Certa vez, lá pelos anos 60, em domingo plúmbeo, fui almoçar com Vinicius de Moraes no barraco de Cartola ao sopé da Mangueira. Mergulhei em mesa farta, coroada com a mitológica carne assada da Zica, preparada com arte e apuro ao molho madeira. Ao final da amabilíssima degustação, o poeta empertigou-se e quase solene proclamou “estou na Mangueira, ouvindo Cartola, o meu poeta, comendo a melhor iguaria do mundo, bebendo da pinga mais cheirosa, e recebendo a hospitalidade mais doce e sincera. É claro que esta chuva lá fora é puro sol. As estrelas vão brilhar, e vai raiar uma lua cheia daqui a pouco...”.
Vinicius de Moraes acabara de cunhar ali, à boca da noite, na soleira do barracão de Cartola e Zica no Morro da Mangueira, a definição mais eloqüente da magia da cidade de São Sebastião.
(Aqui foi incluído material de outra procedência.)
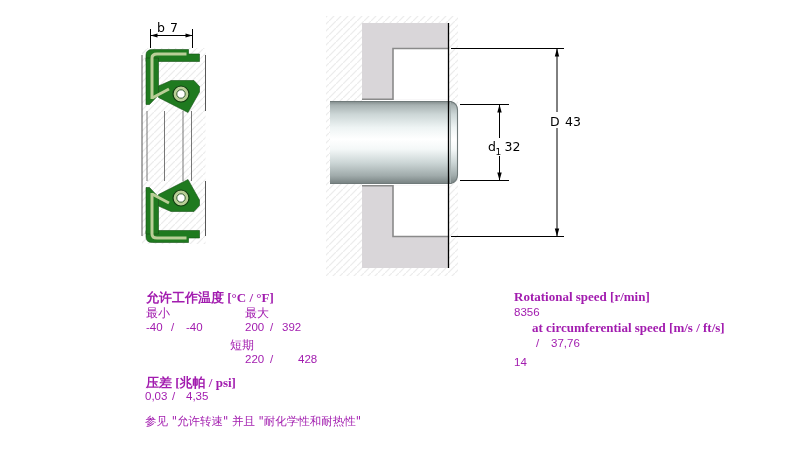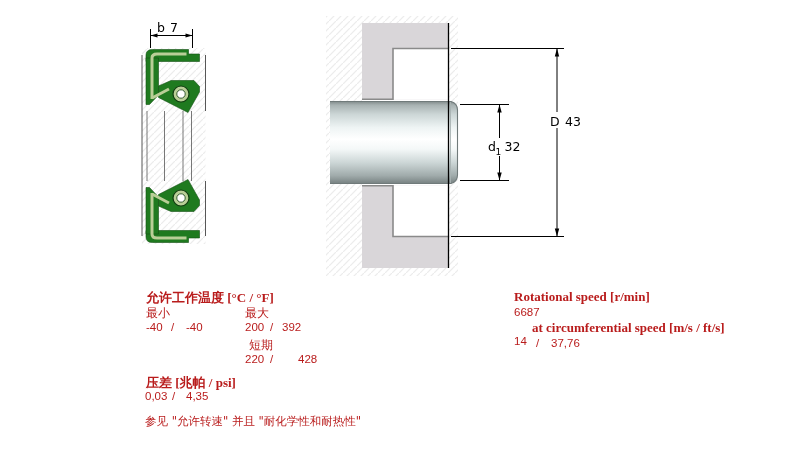--- a/index.html
+++ b/index.html
@@ -6,7 +6,7 @@
   .page{position:relative;width:800px;height:450px;background:#ffffff;overflow:hidden;
         font-family:"Liberation Sans","DejaVu Sans",sans-serif;color:#000;}
   svg{position:absolute;overflow:visible;}
-  .txt{position:absolute;white-space:nowrap;color:#b91c1c;}
+  .txt{position:absolute;white-space:nowrap;color:#a21caf;}
   .hdr{font-family:"Liberation Serif","DejaVu Serif",serif;font-weight:bold;font-size:13px;}
   .lbl{font-family:"DejaVu Sans","Liberation Sans",sans-serif;font-size:12px;}
   .val{font-family:"Liberation Sans","DejaVu Sans",sans-serif;font-size:11.5px;}

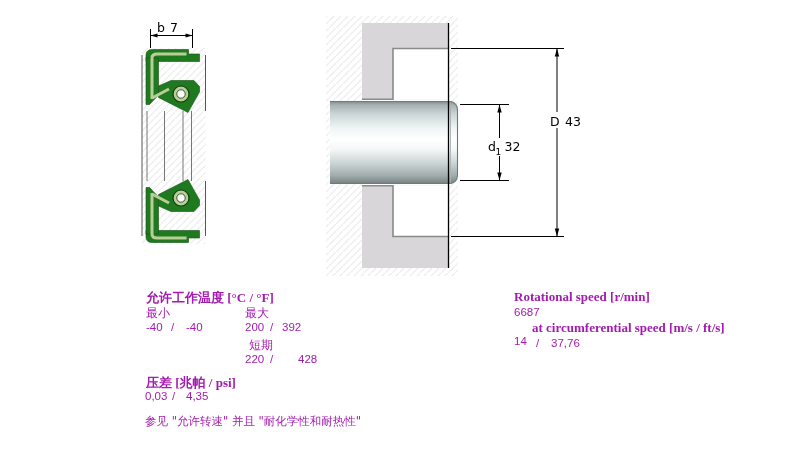--- a/index.html
+++ b/index.html
@@ -158,7 +158,7 @@
   <div class="txt note" style="left:145px;top:414px;">参见 "允许转速" 并且 "耐化学性和耐热性"</div>
 
   <div class="txt hdr" style="left:514px;top:289px;font-family:Liberation Serif, serif;">Rotational speed [r/min]</div>
-  <div class="txt val" style="left:514px;top:306px;">6687</div>
+  <div class="txt val" style="left:514px;top:306px;">8356</div>
   <div class="txt hdr" style="left:532px;top:320px;">at circumferential speed [m/s / ft/s]</div>
   <div class="txt val" style="left:514px;top:335px;text-align:right;">14</div>
   <div class="txt val" style="left:536px;top:337px;">/</div>

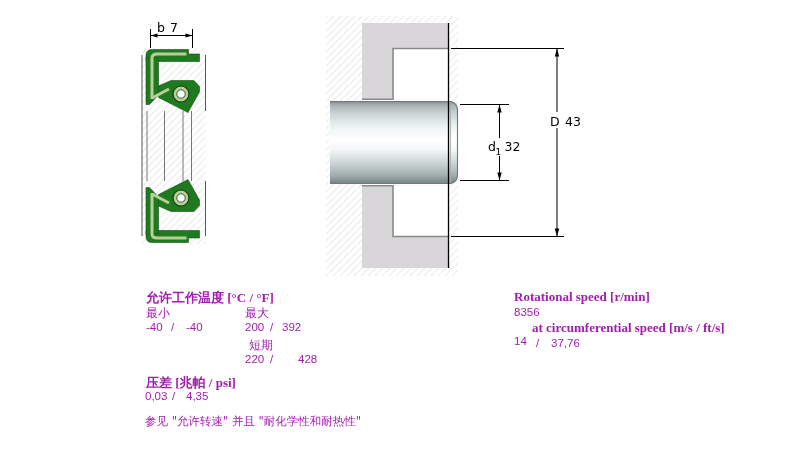--- a/index.html
+++ b/index.html
@@ -144,7 +144,7 @@
   <div class="txt val" style="left:270px;top:321px;">/</div>
   <div class="txt val" style="left:282px;top:321px;">392</div>
 
-  <div class="txt lbl" style="left:249px;top:337px;">短期</div>
+  <div class="txt lbl" style="left:230px;top:337px;">短期</div>
 
   <div class="txt val" style="left:245px;top:353px;">220</div>
   <div class="txt val" style="left:270px;top:353px;">/</div>

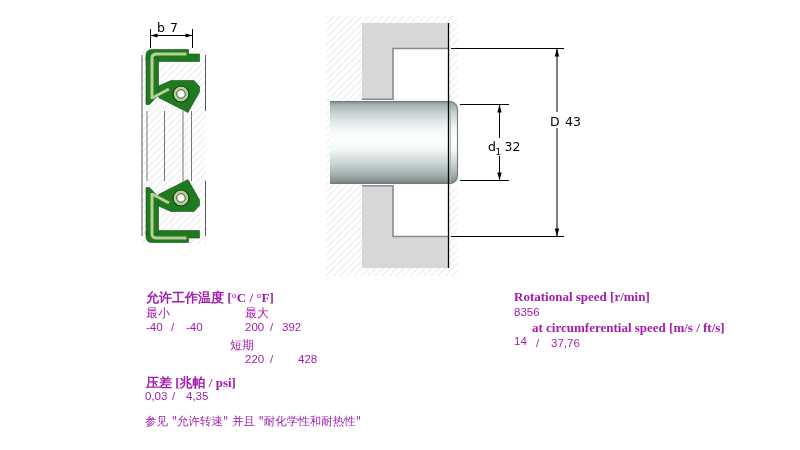--- a/index.html
+++ b/index.html
@@ -160,7 +160,7 @@
   <div class="txt hdr" style="left:514px;top:289px;font-family:Liberation Serif, serif;">Rotational speed [r/min]</div>
   <div class="txt val" style="left:514px;top:306px;">8356</div>
   <div class="txt hdr" style="left:532px;top:320px;">at circumferential speed [m/s / ft/s]</div>
-  <div class="txt val" style="left:514px;top:335px;text-align:right;">14</div>
+  <div class="txt val" style="left:514px;top:356px;text-align:right;">14</div>
   <div class="txt val" style="left:536px;top:337px;">/</div>
   <div class="txt val" style="left:551px;top:337px;">37,76</div>
 

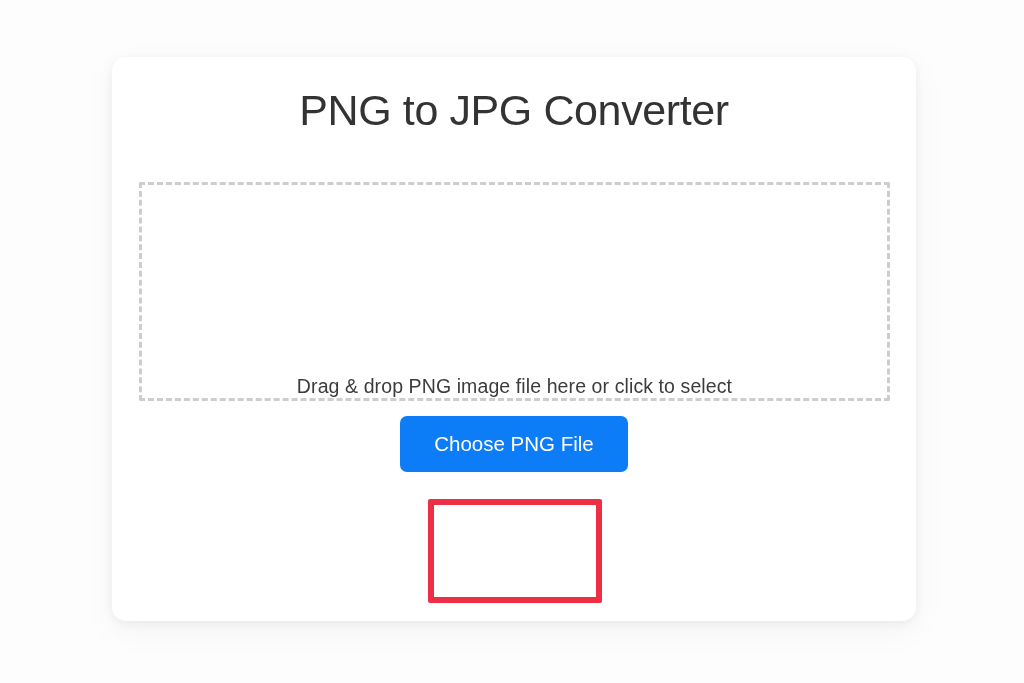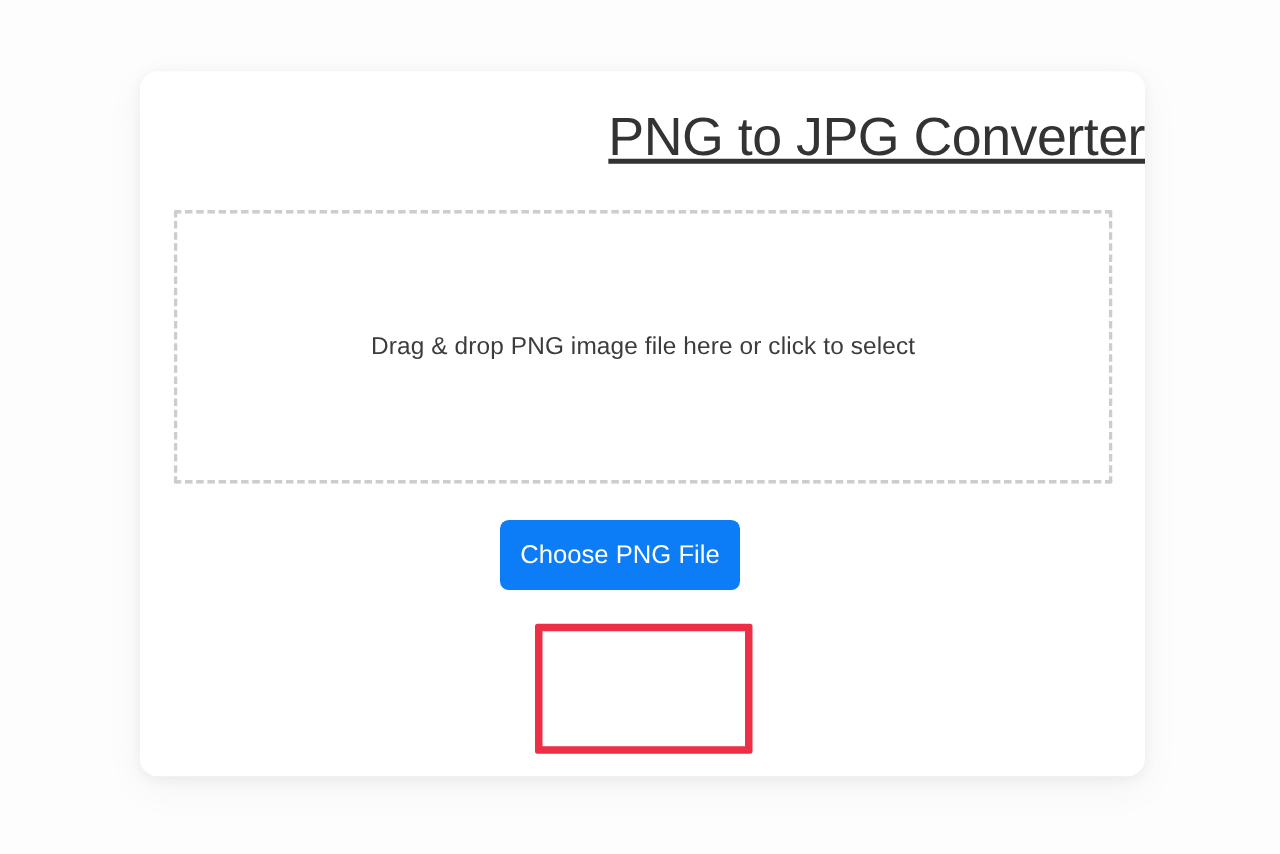--- a/index.html
+++ b/index.html
@@ -36,7 +36,7 @@
     left: 0;
     top: 30px;
     width: 100%;
-    text-align: right;
+    text-align: center;
     font-size: 43px;
     font-weight: 400;
     letter-spacing: -0.4px;
@@ -44,7 +44,6 @@
     line-height: 1.1;
     margin: 0;
     white-space: nowrap;
-    text-decoration: underline;
   }
 
   

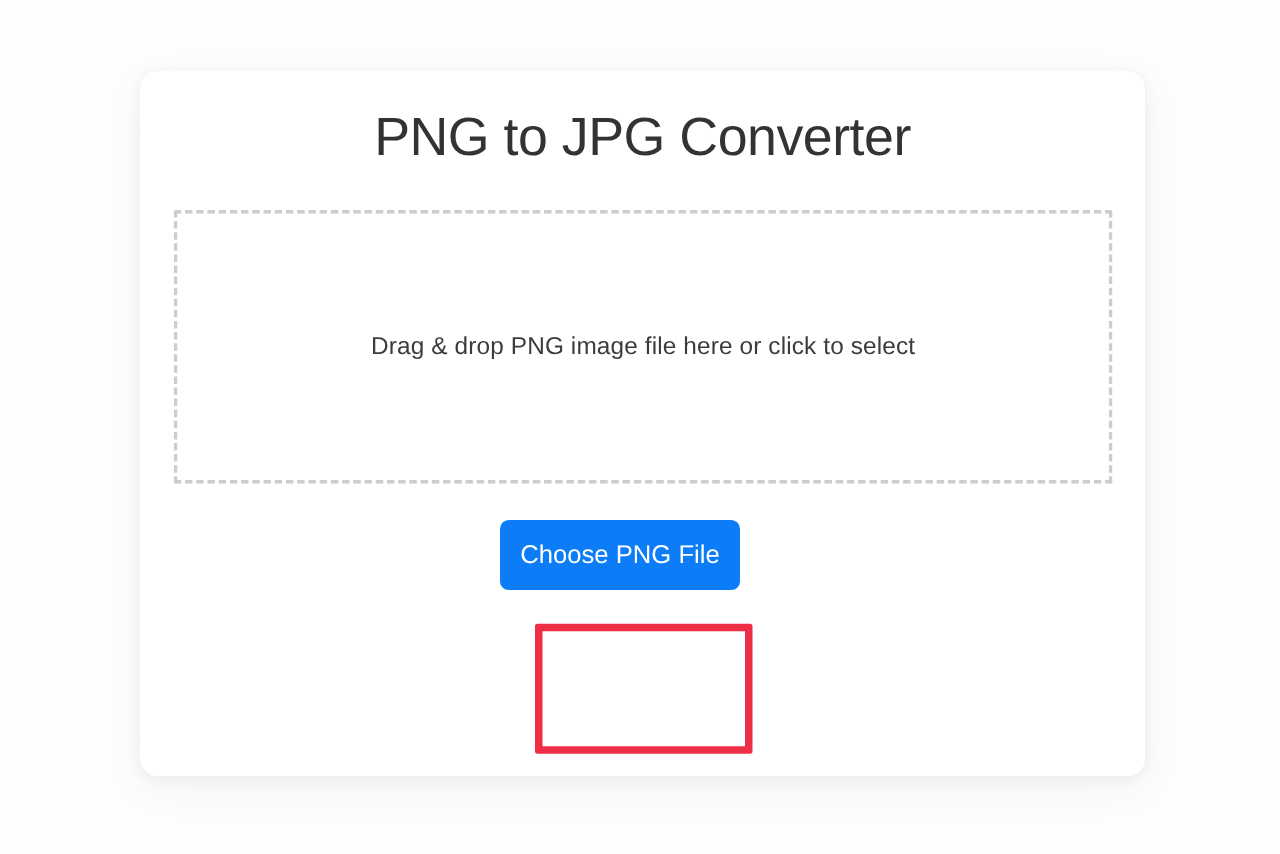--- a/index.html
+++ b/index.html
@@ -50,13 +50,13 @@
   #dropzone {
     position: absolute;
     left: 27px;
-    top: 111px;
+    top: 125px;
     width: 751px;
     height: 219px;
     border: 3px dashed #cdcdcd;
     border-radius: 2px;
     display: flex;
-    align-items: center;
+    align-items: flex-end;
     justify-content: center;
     cursor: pointer;
     background: transparent;

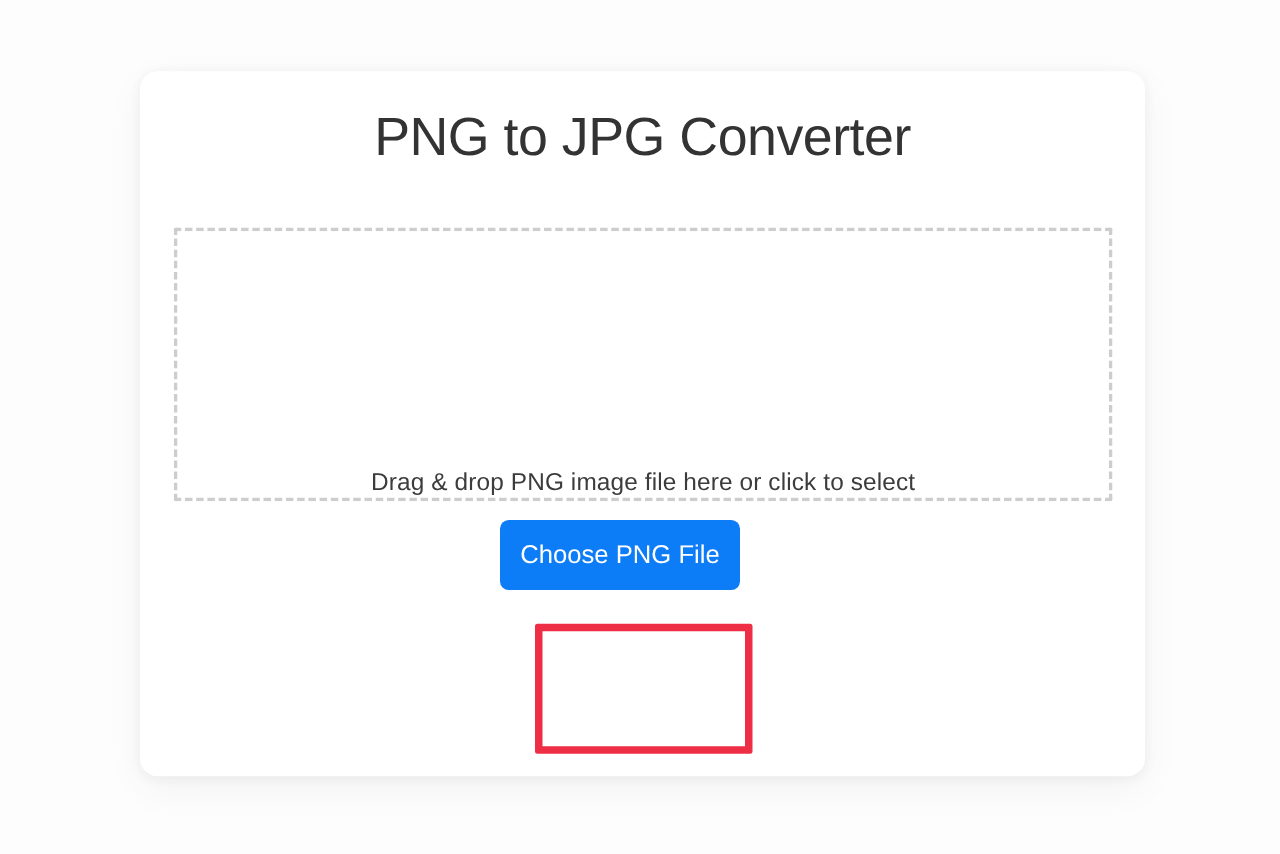--- a/index.html
+++ b/index.html
@@ -88,7 +88,7 @@
     position: absolute;
     left: 288px;
     top: 359px;
-    width: 192px;
+    width: 228px;
     height: 56px;
     font-size: 20.5px;
   }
Esta declaração em forma de poesia, ou quase, desvela o espírito do Rio, acimentado pela matéria-prima mais vigorosa, os muitos de seus sortilégios. Que brotam torrenciais por todos os poros dos que amamos a cidade. Sim, porque os há de mentira, incapazes de conviver com a essência exalada pela miscigenação, pela mulatice, pela malemolência dos muitos festejos e dos muitos esconderijos, que a recuperam dos malfeitos persistentes e da inadmissível violência.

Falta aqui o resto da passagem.